Assignment =>
Lines to return, exactly: from the line with "points, default: 30)" to the line with "Euclidean) error analysis" in the entries below, both included.

### Data to use

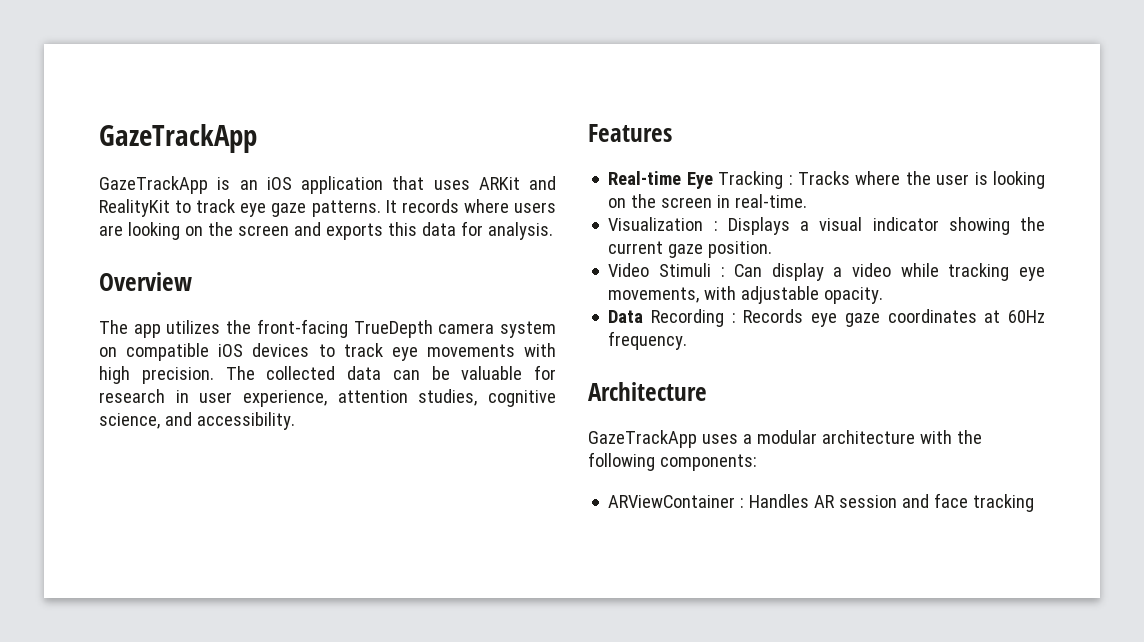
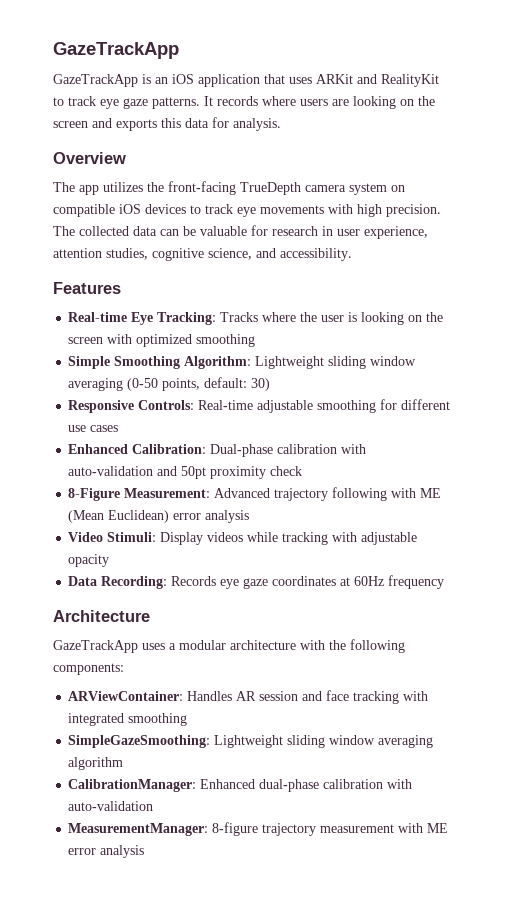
- Real-time Eye Tracking : Tracks where the user is looking on the screen in real-time.
- Visualization : Displays a visual indicator showing the current gaze position.
- Video Stimuli : Can display a video while tracking eye movements, with adjustable opacity.
+ Real-time Eye Tracking: Tracks where the user is looking on the screen with optimized smoothing
+ Simple Smoothing Algorithm: Lightweight sliding window averaging (0-50 points, default: 30)
+ Responsive Controls: Real-time adjustable smoothing for different use cases
+ Enhanced Calibration: Dual-phase calibration with auto-validation and 50pt proximity check
+ 8-Figure Measurement: Advanced trajectory following with ME (Mean Euclidean) error analysis
+ Video Stimuli: Display videos while tracking with adjustable opacity
- Data Recording : Records eye gaze coordinates at 60Hz frequency.
+ Data Recording: Records eye gaze coordinates at 60Hz frequency
- ARViewContainer : Handles AR session and face tracking
+ ARViewContainer: Handles AR session and face tracking with integrated smoothing
+ SimpleGazeSmoothing: Lightweight sliding window averaging algorithm
+ CalibrationManager: Enhanced dual-phase calibration with auto-validation
+ MeasurementManager: 8-figure trajectory measurement with ME error analysis

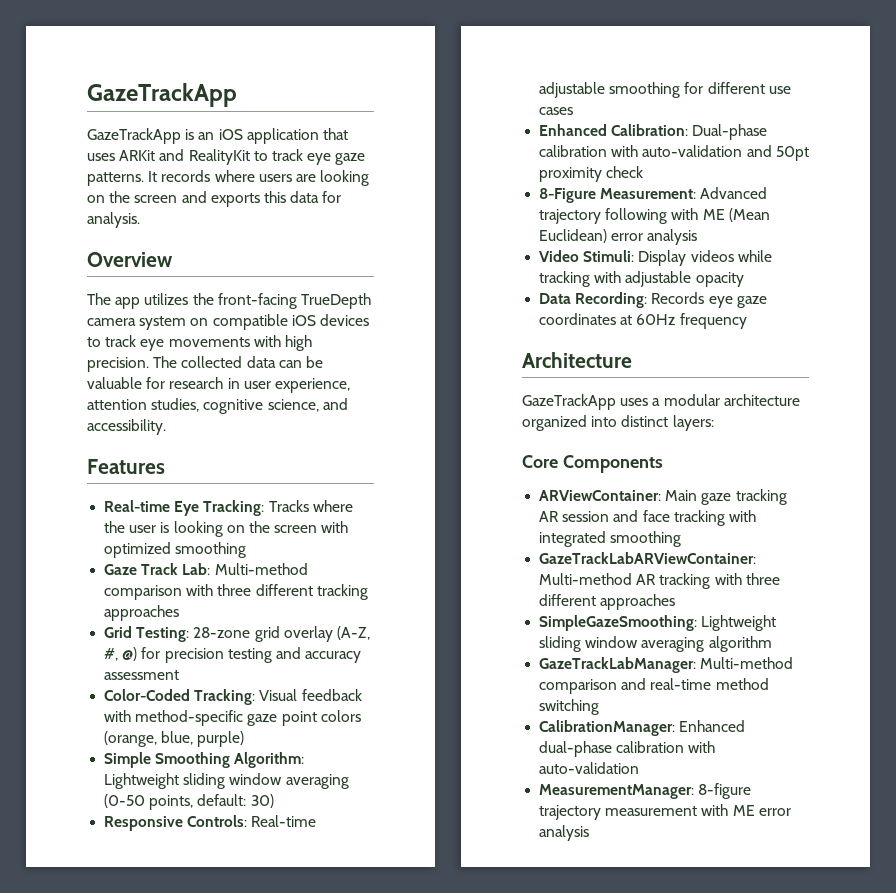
+ Gaze Track Lab: Multi-method comparison with three different tracking approaches
+ Grid Testing: 28-zone grid overlay (A-Z, #, @) for precision testing and accuracy assessment
+ Color-Coded Tracking: Visual feedback with method-specific gaze point colors (orange, blue, purple)
- GazeTrackApp uses a modular architecture with the following components:
- ARViewContainer: Handles AR session and face tracking with integrated smoothing
+ GazeTrackApp uses a modular architecture organized into distinct layers:
+ Core Components
+ ARViewContainer: Main gaze tracking AR session and face tracking with integrated smoothing
+ GazeTrackLabARViewContainer: Multi-method AR tracking with three different approaches
+ GazeTrackLabManager: Multi-method comparison and real-time method switching

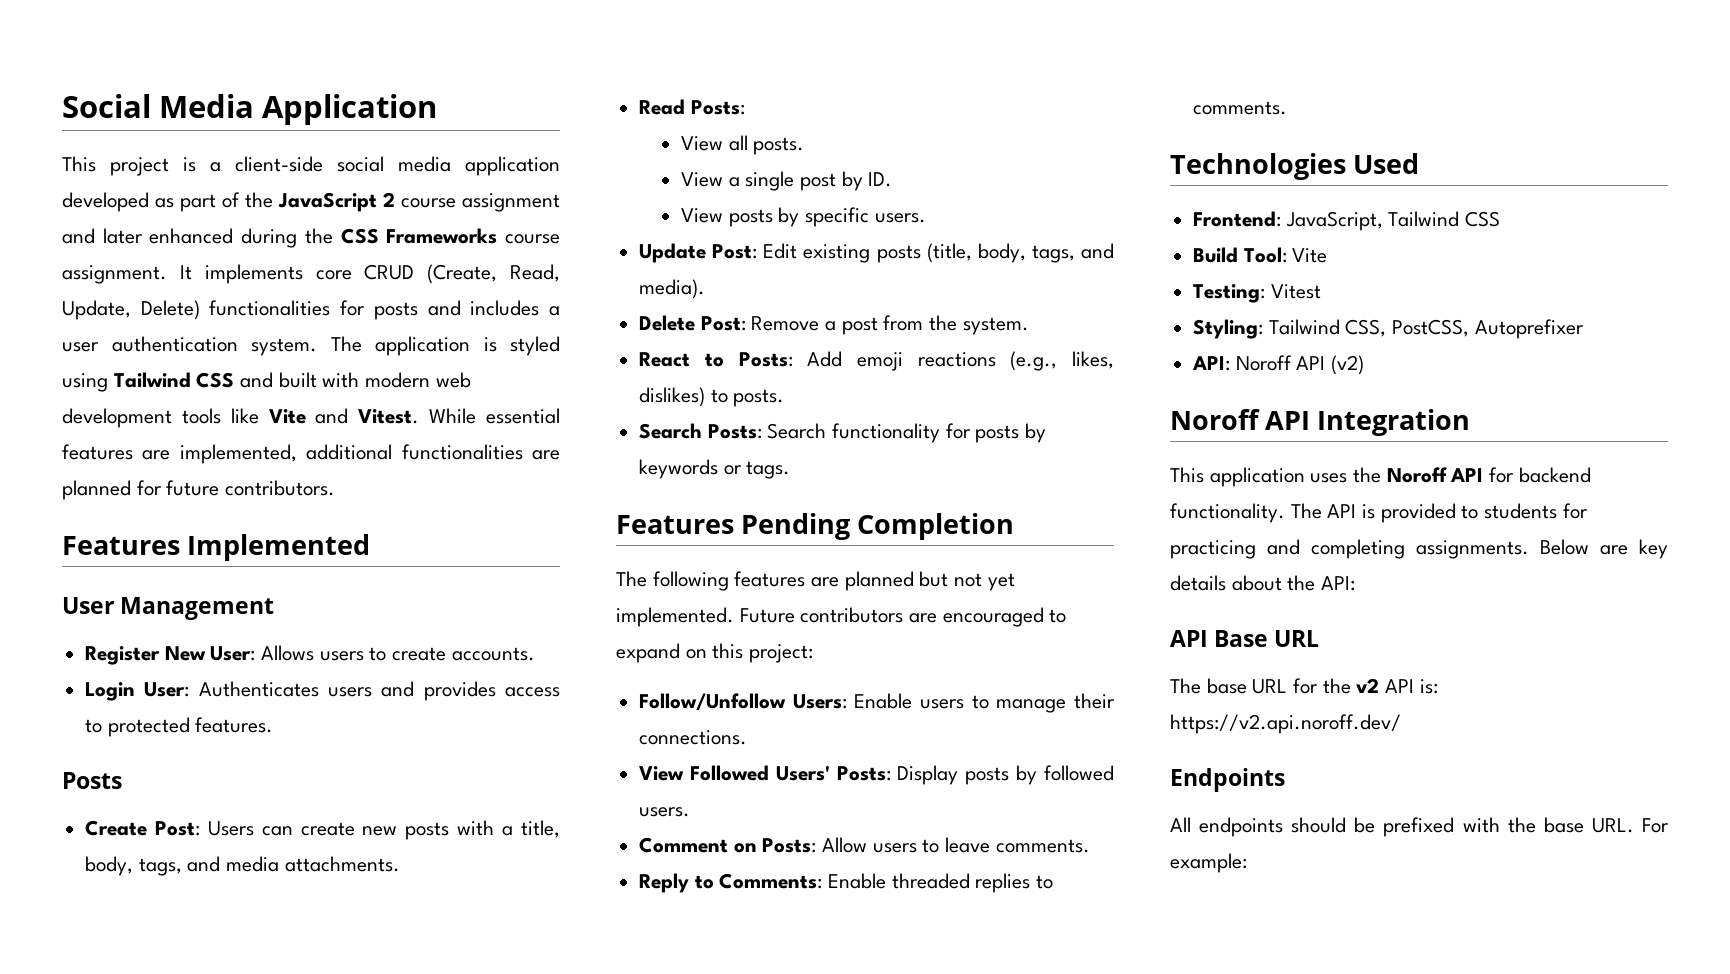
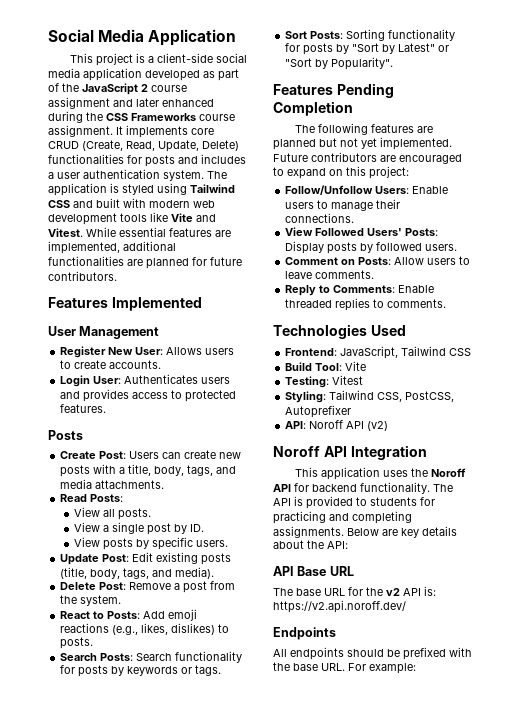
+ Sort Posts: Sorting functionality for posts by "Sort by Latest" or "Sort by Popularity".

######

Your response =>
+ Simple Smoothing Algorithm: Lightweight sliding window averaging (0-50 points, default: 30)
+ Responsive Controls: Real-time adjustable smoothing for different use cases
+ Enhanced Calibration: Dual-phase calibration with auto-validation and 50pt proximity check
+ 8-Figure Measurement: Advanced trajectory following with ME (Mean Euclidean) error analysis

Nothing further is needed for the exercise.